Влас обиделся. Он вскипел. Ему казалось, что он правильно вступился за попранную справедливость, за напрасно обиженного человека:
— Человек наживал, а вы его в дым пускаете! Сами, небойсь, не умели наживать, непривычны!
Мужики особенно балахнинские, взбурлили, взъярились:
— Нашим горбом наживал!.. Нашим!..
Влас ушел под градом упреков и злых и обидных выкриков. У Власа обида за Никанора, а пуще того на то, что вот не считаются с ним, Власом, с его мнением, с его словом, — засела глубоко в сердце. Обида эта часто потом вспыхивала и разгоралась в нем все острее и жарче.
Но вот по стране прокатилось новое. Непривычное слово прочно зареяло над деревней. Непривычное слово врезалось в жизнь, как сокрушительный снаряд. Взрывая, взрыхляя, опустошая старое и расчищая место для нового.
Влас, услыхав это непривычное слово и кой-как уразумев его смысл, задумался.
— Колхоз... — покачал он головою. — Это, выходит, примерно, так — я буду работать, поты проливать, а лодыри и пьяницы от трудов моих все себе забирать станут!.. Не пито, не едено, подай им все!.. Сла-авно!..

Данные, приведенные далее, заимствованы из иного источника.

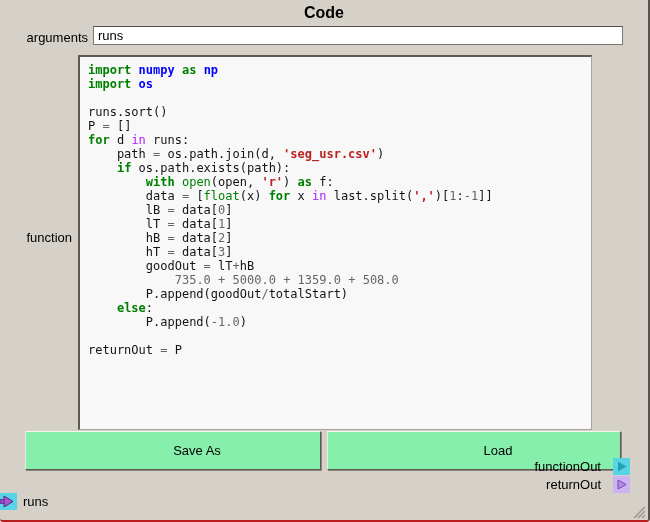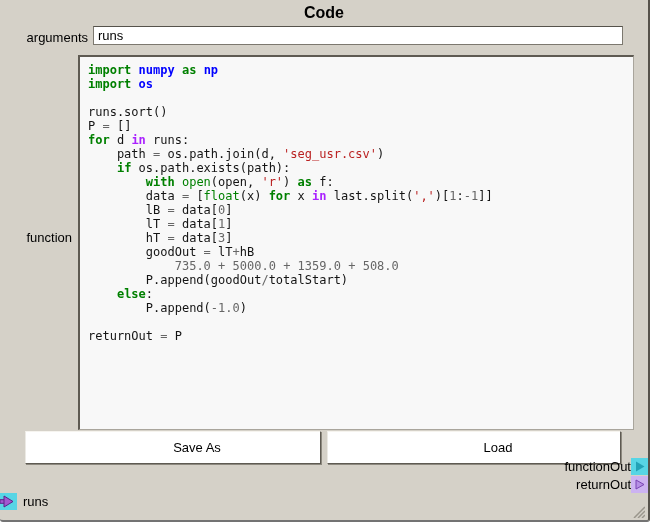--- a/index.html
+++ b/index.html
@@ -3,21 +3,21 @@
 <meta charset="utf-8">
 <style>
   * { margin:0; padding:0; box-sizing:border-box; }
   html,body { width:650px; height:522px; }
   body { font-family:"Liberation Sans", sans-serif; background:#ffffff; }
 
   .window {
     position:relative; width:650px; height:522px;
     background:#d5d1c8;
     border-right:2px solid #56524b;
-    border-bottom:2px solid #737373;
+    border-bottom:2px solid #b91c1c;
     border-bottom-left-radius:3px; border-bottom-right-radius:3px;
     overflow:hidden;
   }
 
   .title {
     position:absolute; top:4px; left:0; width:100%;
     text-align:center; font-size:16px; font-weight:bold; color:#000;
   }
 
   .args-label {
@@ -31,54 +31,54 @@
     font-family:"Liberation Sans", sans-serif; font-size:13px; color:#000;
     padding:0 4px; outline:none;
   }
 
   .fn-label {
     position:absolute; top:230px; left:0; width:72px;
     text-align:right; font-size:13px; color:#000;
   }
 
   .code-area {
-    position:absolute; top:55px; left:78px; width:556px; height:375px;
+    position:absolute; top:55px; left:78px; width:514px; height:375px;
     background:var(--bg, #f8f8f8);
     border:1px solid #a9a59c;
     border-top:2px solid #5e5a52; border-left:2px solid #5e5a52;
     padding:6px 0 0 8px;
     font-family:"DejaVu Sans Mono","Liberation Mono",monospace;
     font-size:12px; line-height:14px; color:#141414;
     overflow:hidden; cursor:text;
   }
   .code-line { white-space:pre; height:14px; }
   .tok-kw  { color:var(--kw);  font-weight:bold; }
-  .tok-kw2 { color:var(--kw2); font-weight:bold; }
+  .tok-kw2 { color:var(--kw2); font-weight:normal; }
   .tok-mod { color:var(--mod); font-weight:bold; }
-  .tok-str { color:var(--str); }
+  .tok-str { color:var(--str);font-weight:bold; }
   .tok-num { color:var(--num); }
   .tok-op  { color:var(--op); }
   .tok-bi  { color:var(--bi); }
   .tok-pl  { color:var(--pl); }
 
   .btn {
-    position:absolute; top:431px; height:33px;
-    background:#ffffff;
+    position:absolute; top:431px; height:39px;
+    background:#86efac;
     border:1px solid;
     border-color:#f6f4ef #5e5a52 #5e5a52 #eceae4;
     box-shadow:1px 1px 0 #8d897f;
     font-family:"Liberation Sans", sans-serif; font-size:13px; color:#000;
     text-align:center; cursor:pointer;padding-left:48px;
   }
   .btn-save { left:25px;  width:296px; }
   .btn-load { left:327px; width:294px; }
 
   .out-row {
-    position:absolute; right:0; height:18px;
-    display:flex; align-items:center; gap:0;
+    position:absolute; right:18px; height:18px;
+    display:flex; align-items:center; gap:12px;
   }
   .row-function { top:457px; }
   .row-return   { top:475px; }
   .port-label { font-size:13px; color:#000; white-space:nowrap; }
   .port-icon  { width:17px; height:17px; display:block; }
   .port-icon svg { display:block; }
 
   .in-row {
     position:absolute; left:0; top:492px; height:18px;
     display:flex; align-items:center; gap:6px;
@@ -105,20 +105,21 @@
       <div class="code-line">&nbsp;</div>
       <div class="code-line"><span class="tok-pl">runs.sort()</span></div>
       <div class="code-line"><span class="tok-pl">P </span><span class="tok-op">=</span><span class="tok-pl"> []</span></div>
       <div class="code-line"><span class="tok-kw">for</span><span class="tok-pl"> d </span><span class="tok-kw2">in</span><span class="tok-pl"> runs:</span></div>
       <div class="code-line"><span class="tok-pl">    path </span><span class="tok-op">=</span><span class="tok-pl"> os.path.join(d, </span><span class="tok-str">'seg_usr.csv'</span><span class="tok-pl">)</span></div>
       <div class="code-line"><span class="tok-pl">    </span><span class="tok-kw">if</span><span class="tok-pl"> os.path.exists(path):</span></div>
       <div class="code-line"><span class="tok-pl">        </span><span class="tok-kw">with</span><span class="tok-pl"> </span><span class="tok-bi">open</span><span class="tok-pl">(open, </span><span class="tok-str">'r'</span><span class="tok-pl">) </span><span class="tok-kw">as</span><span class="tok-pl"> f:</span></div>
       <div class="code-line"><span class="tok-pl">        data </span><span class="tok-op">=</span><span class="tok-pl"> [</span><span class="tok-bi">float</span><span class="tok-pl">(x) </span><span class="tok-kw">for</span><span class="tok-pl"> x </span><span class="tok-kw2">in</span><span class="tok-pl"> last.split(</span><span class="tok-str">','</span><span class="tok-pl">)[</span><span class="tok-num">1</span><span class="tok-pl">:</span><span class="tok-op">-</span><span class="tok-num">1</span><span class="tok-pl">]]</span></div>
       <div class="code-line"><span class="tok-pl">        lB </span><span class="tok-op">=</span><span class="tok-pl"> data[</span><span class="tok-num">0</span><span class="tok-pl">]</span></div>
       <div class="code-line"><span class="tok-pl">        lT </span><span class="tok-op">=</span><span class="tok-pl"> data[</span><span class="tok-num">1</span><span class="tok-pl">]</span></div>
+      <div class="code-line"><span class="tok-pl">        hB </span><span class="tok-op">=</span><span class="tok-pl"> data[</span><span class="tok-num">2</span><span class="tok-pl">]</span></div>
       <div class="code-line"><span class="tok-pl">        hT </span><span class="tok-op">=</span><span class="tok-pl"> data[</span><span class="tok-num">3</span><span class="tok-pl">]</span></div>
       <div class="code-line"><span class="tok-pl">        goodOut </span><span class="tok-op">=</span><span class="tok-pl"> lT</span><span class="tok-op">+</span><span class="tok-pl">hB</span></div>
       <div class="code-line"><span class="tok-pl">            </span><span class="tok-num">735.0</span><span class="tok-pl"> </span><span class="tok-op">+</span><span class="tok-pl"> </span><span class="tok-num">5000.0</span><span class="tok-pl"> </span><span class="tok-op">+</span><span class="tok-pl"> </span><span class="tok-num">1359.0</span><span class="tok-pl"> </span><span class="tok-op">+</span><span class="tok-pl"> </span><span class="tok-num">508.0</span></div>
       <div class="code-line"><span class="tok-pl">        P.append(goodOut</span><span class="tok-op">/</span><span class="tok-pl">totalStart)</span></div>
       <div class="code-line"><span class="tok-pl">    </span><span class="tok-kw">else</span><span class="tok-pl">:</span></div>
       <div class="code-line"><span class="tok-pl">        P.append(</span><span class="tok-op">-</span><span class="tok-num">1.0</span><span class="tok-pl">)</span></div>
       <div class="code-line">&nbsp;</div>
       <div class="code-line"><span class="tok-pl">returnOut </span><span class="tok-op">=</span><span class="tok-pl"> P</span></div>
     </div>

А Балахня, в которую метил свои злые слова Влас, неуемной бурливой оравой приходила на собрания и единодушно, захлебываясь радостью и разбрызгивая веселую удаль, требовала, приказывала:
— Колхоз!.. Даешь колхоз!.. Чтоб всем!.. Окромя кулаков, всем в колхоз!...
— Я не согласен! — негодуя против балахнинцев, упирался Влас. — Моего согласия нет на это! Не желаю трудами своими на шантрапу трудиться!... Я до работы жаден и не боюсь ее, а вот хотя бы ты, Васька, ты — лодырь и горлапан! Выходит, что я на тебя должен работать, коли все обчее будет? Нет!...
— Нет, говоришь? — весело и задиристо ввязался в спор Васька. — А тебя и не спросют! — И разжег Власа до ярости.
Два передних зуба у Васьки были выбиты, и рот у него темнел черным зиянием. Два передних зуба у Васьки были выбиты тогда, когда его однажды поймали возле чужих амбаров с полмешком ржи. И беззубый оскал васькиной усмешки пуще всего озлил Власа. Озлил до бешенства, до одури.